--- How to complete this task ---
Leaving all pictures aside, write out the records below precisely as given.

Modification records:
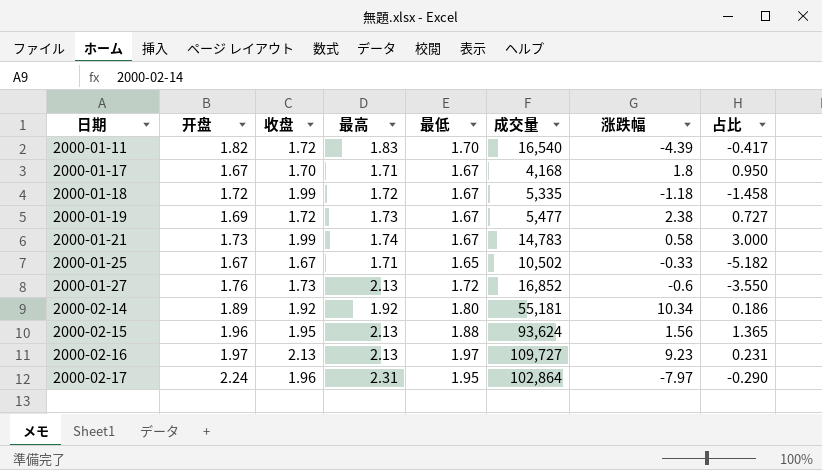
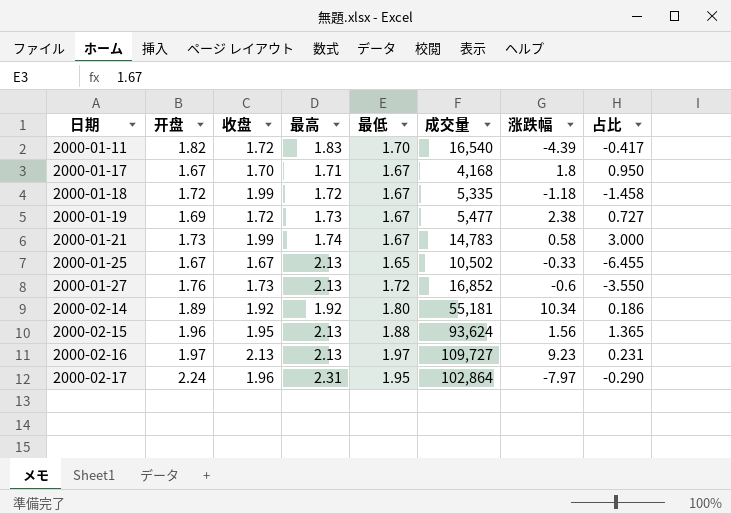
2000-01-25 | 最高: 1.71 -> 2.13
2000-01-25 | 占比: -5.182 -> -6.455

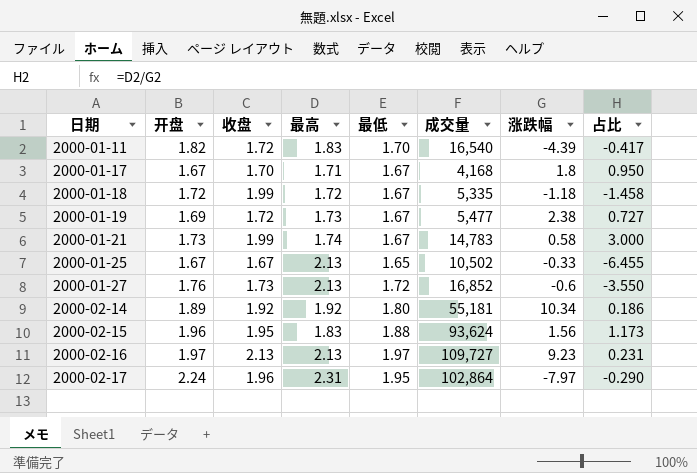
2000-02-15 | 最高: 2.13 -> 1.83
2000-02-15 | 占比: 1.365 -> 1.173

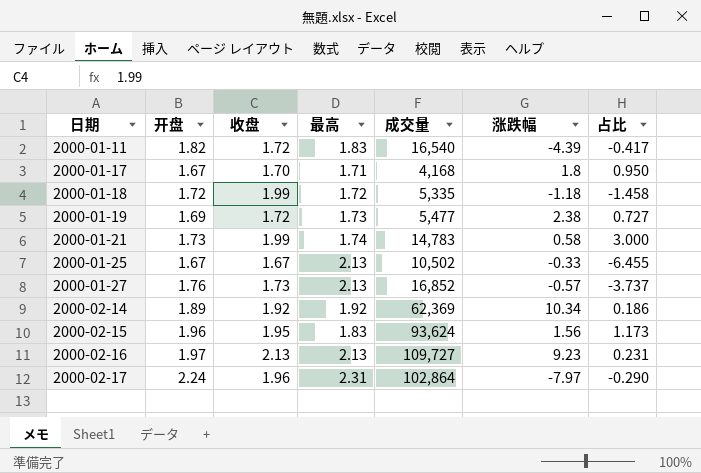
column 最低 | position: 5 -> none
2000-01-27 | 涨跌幅: -0.6 -> -0.57
2000-01-27 | 占比: -3.550 -> -3.737
2000-02-14 | 成交量: 55,181 -> 62,369

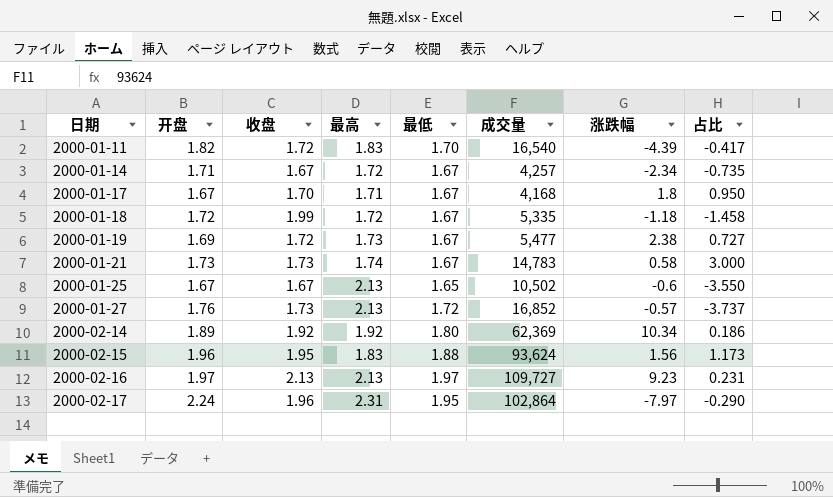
column 最低 | position: none -> 5
row 2000-01-14: none -> 1.71 | 1.67 | 1.72 | 1.67 | 4,257 | -2.34 | -0.735
2000-01-21 | 收盘: 1.99 -> 1.73
2000-01-25 | 涨跌幅: -0.33 -> -0.6
2000-01-25 | 占比: -6.455 -> -3.550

--- Solved exercise ---
2000-01-25 | 最高: 1.71 -> 2.13
2000-01-25 | 占比: -5.182 -> -6.455

2000-02-15 | 最高: 2.13 -> 1.83
2000-02-15 | 占比: 1.365 -> 1.173

column 最低 | position: 5 -> none
2000-01-27 | 涨跌幅: -0.6 -> -0.57
2000-01-27 | 占比: -3.550 -> -3.737
2000-02-14 | 成交量: 55,181 -> 62,369

column 最低 | position: none -> 5
row 2000-01-14: none -> 1.71 | 1.67 | 1.72 | 1.67 | 4,257 | -2.34 | -0.735
2000-01-21 | 收盘: 1.99 -> 1.73
2000-01-25 | 涨跌幅: -0.33 -> -0.6
2000-01-25 | 占比: -6.455 -> -3.550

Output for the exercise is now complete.